> [Work instruction]
Although the records contain pictures, only their text should be repeated, exactly as it stands.

# # # # #

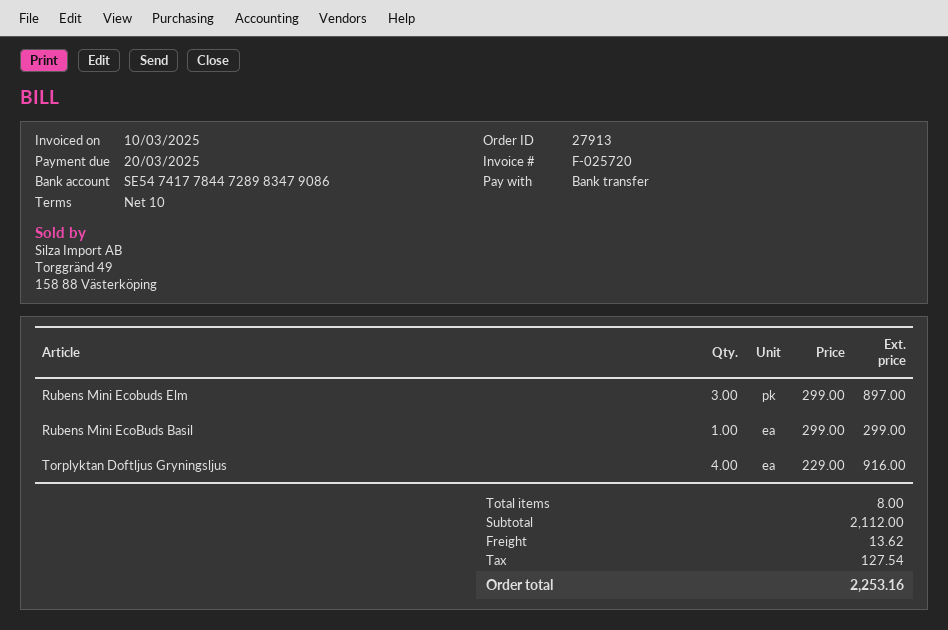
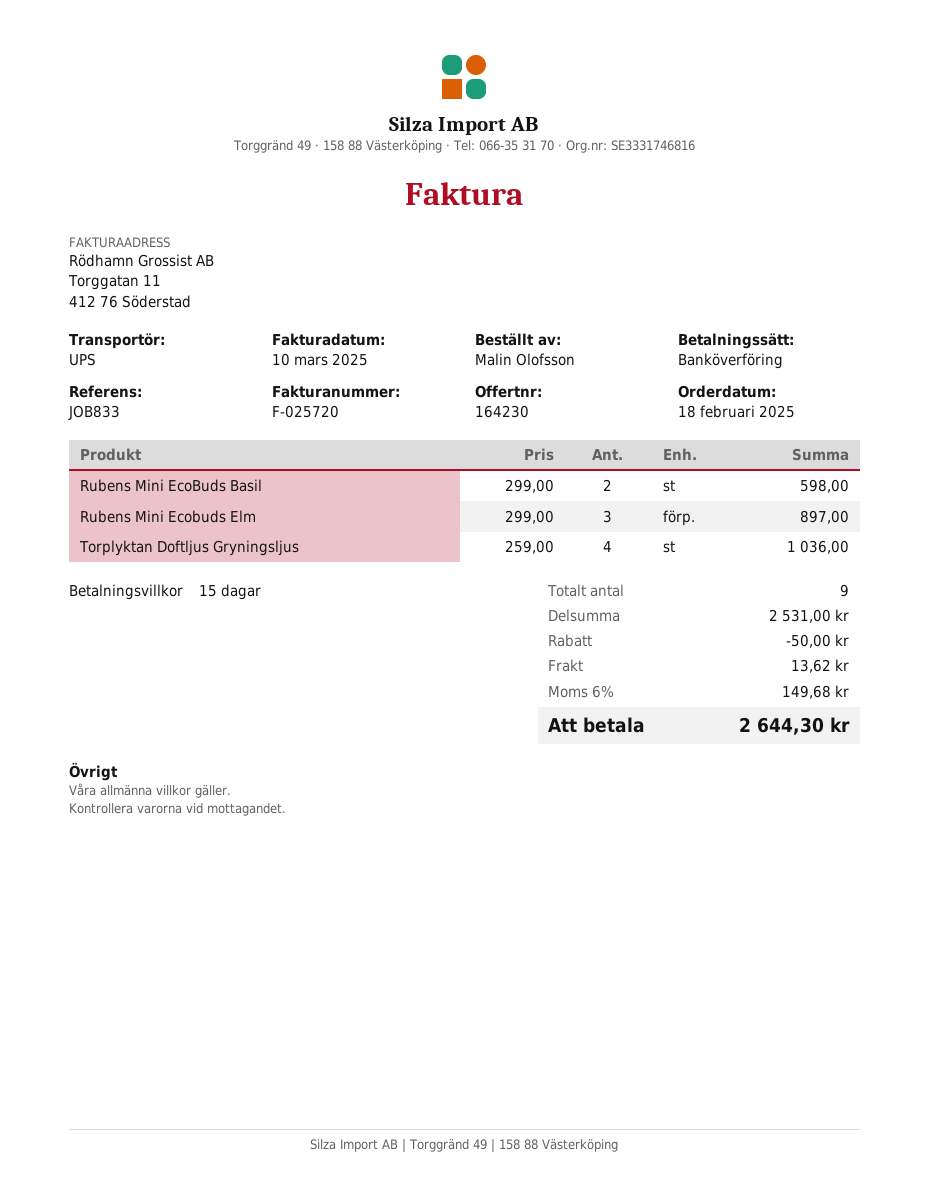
payment terms: 10 days -> 15 days
Rubens Mini EcoBuds Basil: 1 x 299.00 = 299.00 -> 2 x 299.00 = 598.00
Torplyktan Doftljus Gryningsljus: 4 x 229.00 = 916.00 -> 4 x 259.00 = 1036.00
total quantity: 8 -> 9
subtotal: 2112.00 -> 2531.00
discount: none -> 50.00
tax: 127.54 -> 149.68
total: 2253.16 -> 2644.30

# # # # #

> [Written response]
payment terms: 10 days -> 15 days
Rubens Mini EcoBuds Basil: 1 x 299.00 = 299.00 -> 2 x 299.00 = 598.00
Torplyktan Doftljus Gryningsljus: 4 x 229.00 = 916.00 -> 4 x 259.00 = 1036.00
total quantity: 8 -> 9
subtotal: 2112.00 -> 2531.00
discount: none -> 50.00
tax: 127.54 -> 149.68
total: 2253.16 -> 2644.30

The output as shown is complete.